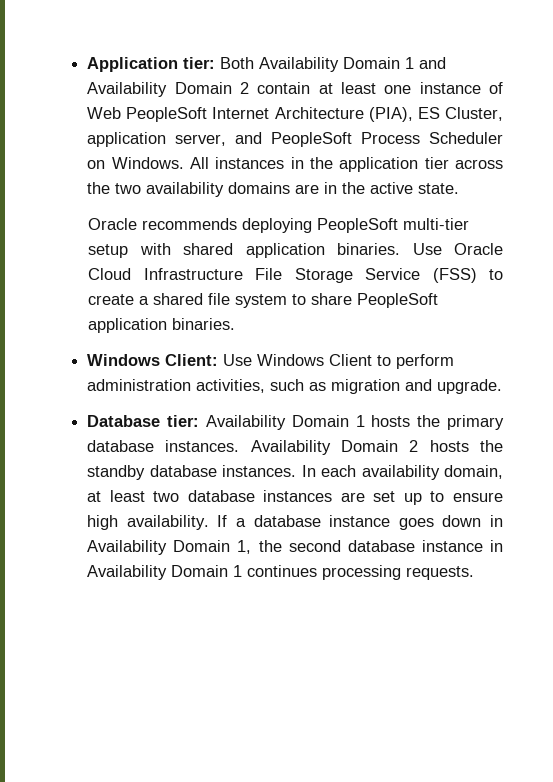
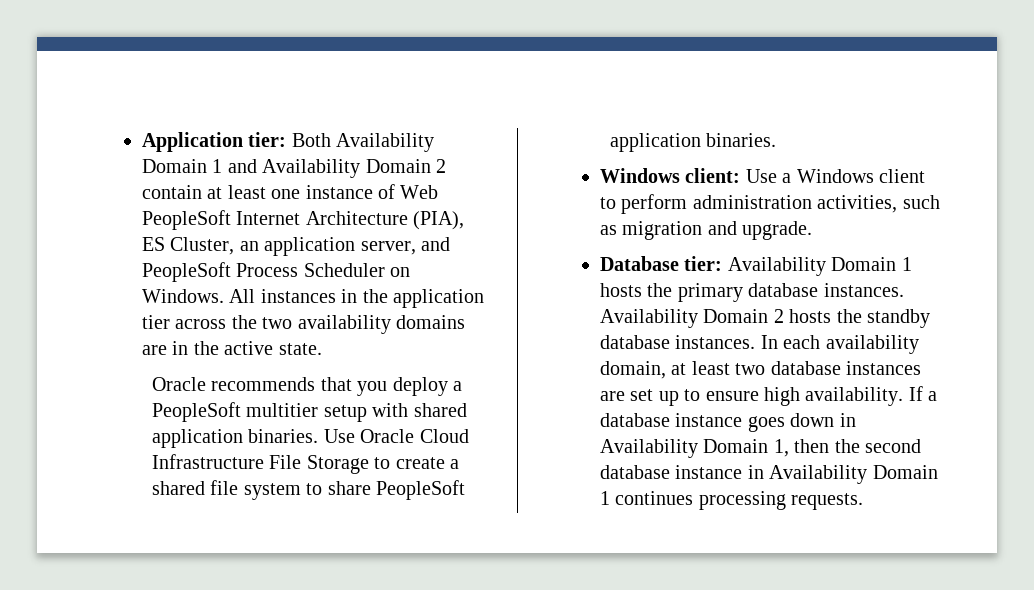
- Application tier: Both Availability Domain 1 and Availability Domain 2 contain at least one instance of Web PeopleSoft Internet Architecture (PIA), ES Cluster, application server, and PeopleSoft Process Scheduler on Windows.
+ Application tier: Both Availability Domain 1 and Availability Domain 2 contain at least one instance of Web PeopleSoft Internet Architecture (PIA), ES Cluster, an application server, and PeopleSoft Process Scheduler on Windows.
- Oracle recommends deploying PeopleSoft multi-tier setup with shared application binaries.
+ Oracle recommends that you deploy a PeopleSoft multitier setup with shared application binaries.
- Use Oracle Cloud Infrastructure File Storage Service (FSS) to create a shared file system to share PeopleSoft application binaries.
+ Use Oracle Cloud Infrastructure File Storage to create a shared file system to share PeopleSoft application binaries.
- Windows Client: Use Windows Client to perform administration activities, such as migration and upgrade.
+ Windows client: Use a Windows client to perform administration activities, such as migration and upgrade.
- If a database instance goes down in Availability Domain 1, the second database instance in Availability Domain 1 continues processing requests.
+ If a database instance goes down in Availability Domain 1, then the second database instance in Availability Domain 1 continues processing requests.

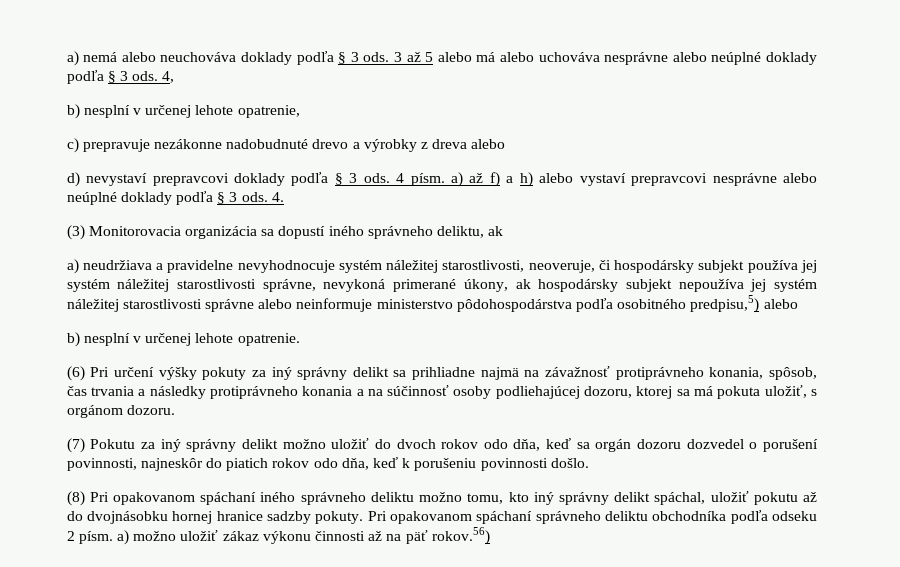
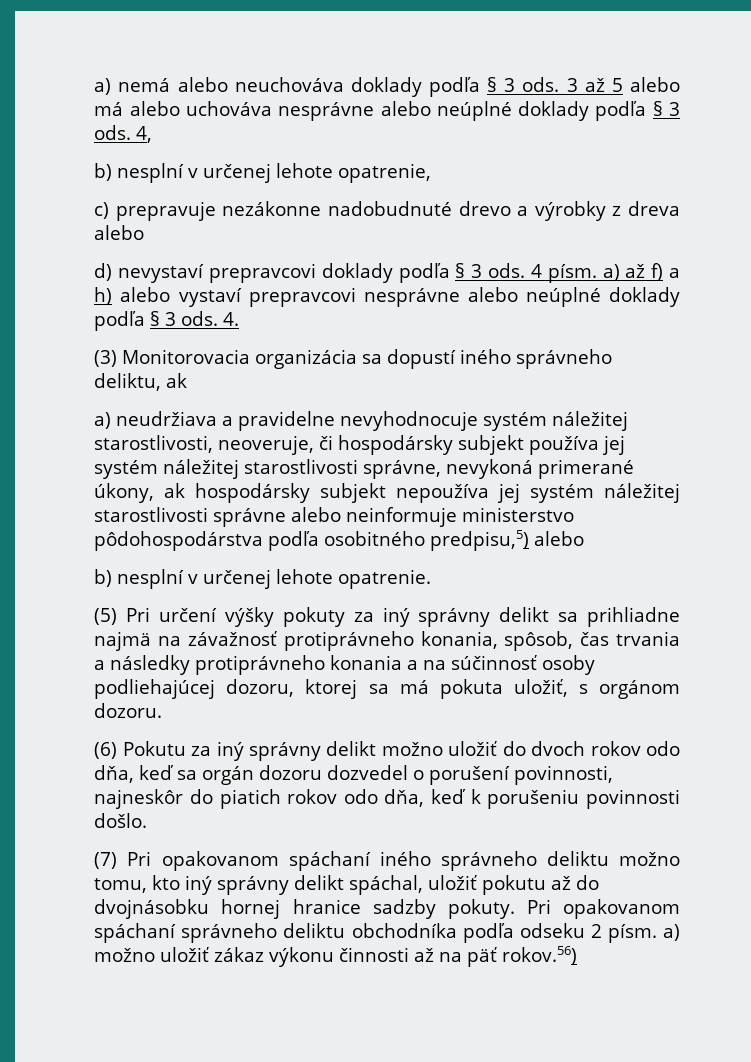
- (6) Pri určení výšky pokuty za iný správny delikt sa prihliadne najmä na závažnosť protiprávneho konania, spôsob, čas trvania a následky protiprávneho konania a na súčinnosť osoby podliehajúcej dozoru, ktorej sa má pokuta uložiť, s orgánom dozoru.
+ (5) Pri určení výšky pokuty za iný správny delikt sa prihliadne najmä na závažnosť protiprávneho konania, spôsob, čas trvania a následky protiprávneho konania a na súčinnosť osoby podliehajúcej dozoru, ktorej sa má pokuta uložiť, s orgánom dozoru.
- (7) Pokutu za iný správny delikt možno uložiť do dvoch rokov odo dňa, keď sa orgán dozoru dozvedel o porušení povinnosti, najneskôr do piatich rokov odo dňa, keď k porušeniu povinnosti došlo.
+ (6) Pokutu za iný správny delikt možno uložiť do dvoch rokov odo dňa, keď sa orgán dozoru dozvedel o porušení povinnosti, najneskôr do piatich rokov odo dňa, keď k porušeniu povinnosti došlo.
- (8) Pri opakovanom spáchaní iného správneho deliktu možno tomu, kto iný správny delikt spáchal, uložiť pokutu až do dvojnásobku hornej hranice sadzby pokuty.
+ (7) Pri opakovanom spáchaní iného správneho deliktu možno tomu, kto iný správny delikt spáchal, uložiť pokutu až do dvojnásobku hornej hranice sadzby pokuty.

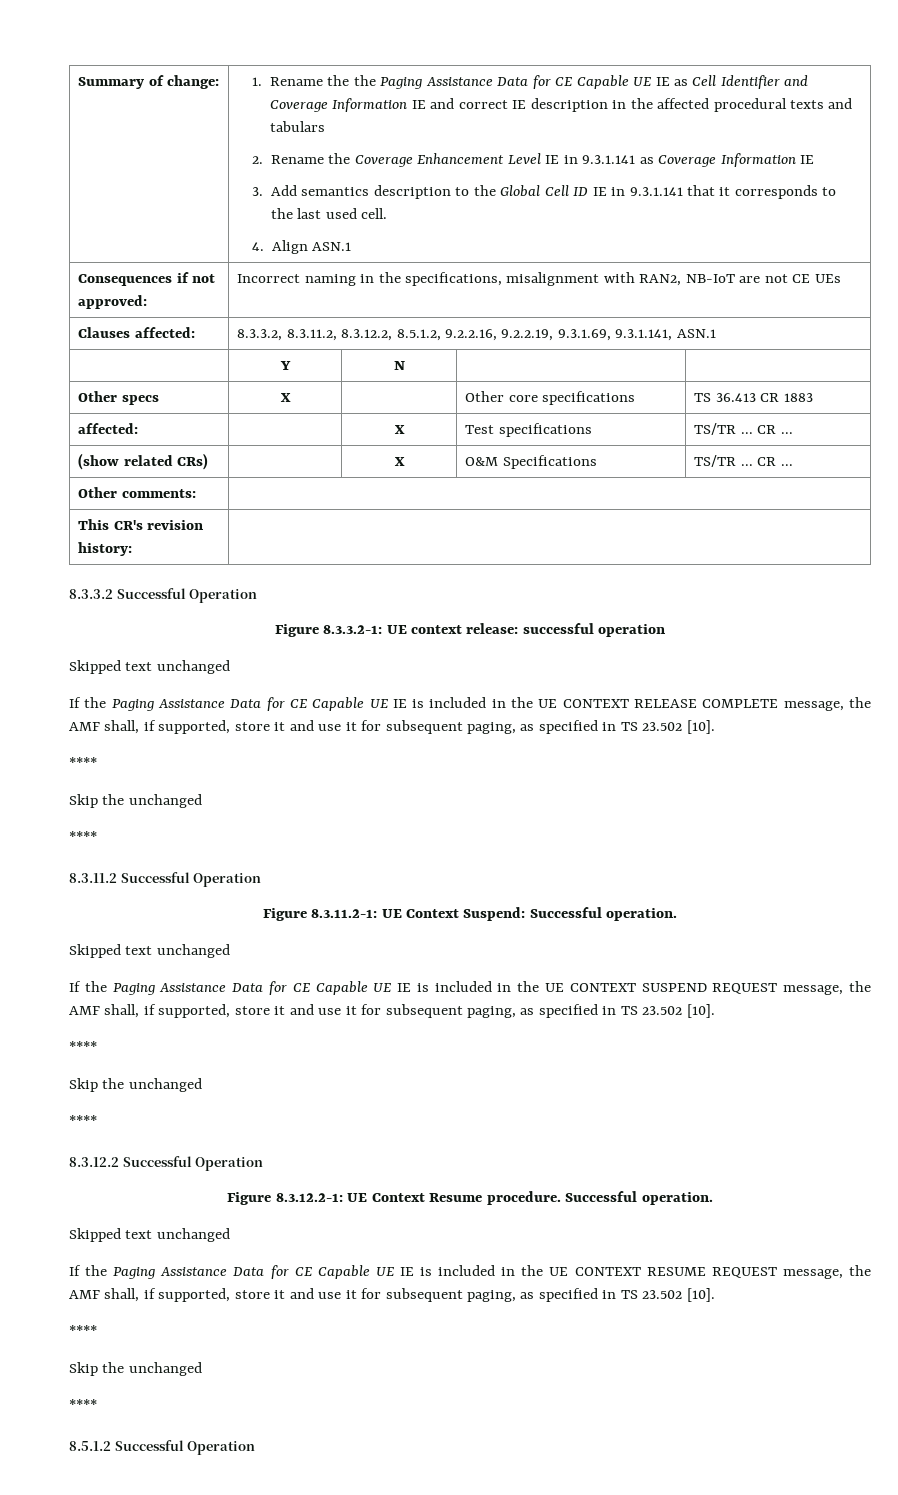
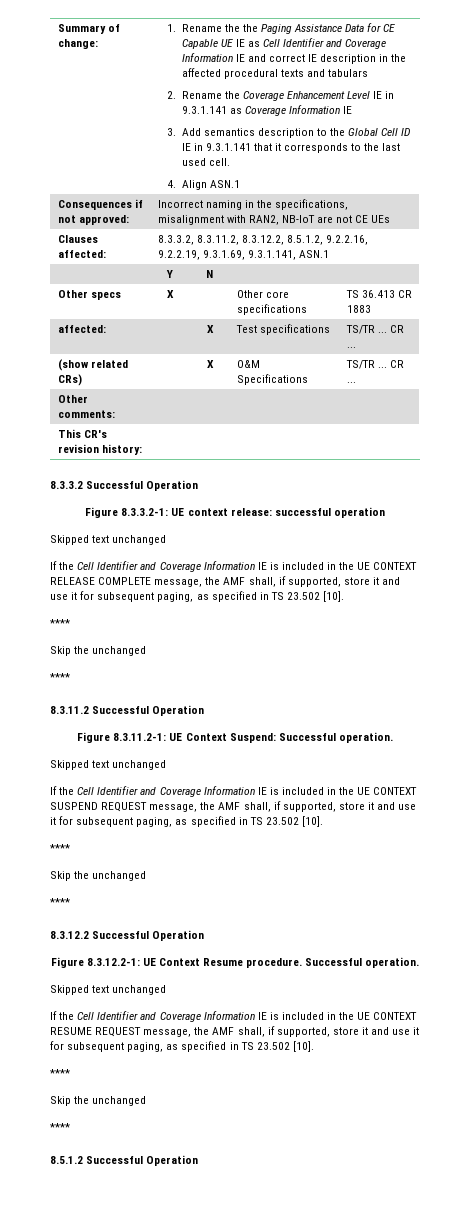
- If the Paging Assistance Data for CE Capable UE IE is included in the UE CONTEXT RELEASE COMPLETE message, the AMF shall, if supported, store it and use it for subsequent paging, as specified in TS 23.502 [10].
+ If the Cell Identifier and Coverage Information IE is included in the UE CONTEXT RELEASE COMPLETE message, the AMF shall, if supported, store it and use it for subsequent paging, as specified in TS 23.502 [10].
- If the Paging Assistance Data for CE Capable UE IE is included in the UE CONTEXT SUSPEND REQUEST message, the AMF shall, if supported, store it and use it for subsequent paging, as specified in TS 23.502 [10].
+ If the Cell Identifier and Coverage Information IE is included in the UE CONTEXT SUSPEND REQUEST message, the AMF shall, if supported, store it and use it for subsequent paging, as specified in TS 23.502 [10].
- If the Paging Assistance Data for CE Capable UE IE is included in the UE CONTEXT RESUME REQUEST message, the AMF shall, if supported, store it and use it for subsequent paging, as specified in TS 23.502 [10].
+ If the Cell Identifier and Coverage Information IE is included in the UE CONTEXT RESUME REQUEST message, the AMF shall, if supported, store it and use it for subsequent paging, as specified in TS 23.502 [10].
◆ ◆ ◆ ◆
** Exercise **
Return each line among the entries that holds the word "down".

** Reply to the exercise **
- If a database instance goes down in Availability Domain 1, the second database instance in Availability Domain 1 continues processing requests.
+ If a database instance goes down in Availability Domain 1, then the second database instance in Availability Domain 1 continues processing requests.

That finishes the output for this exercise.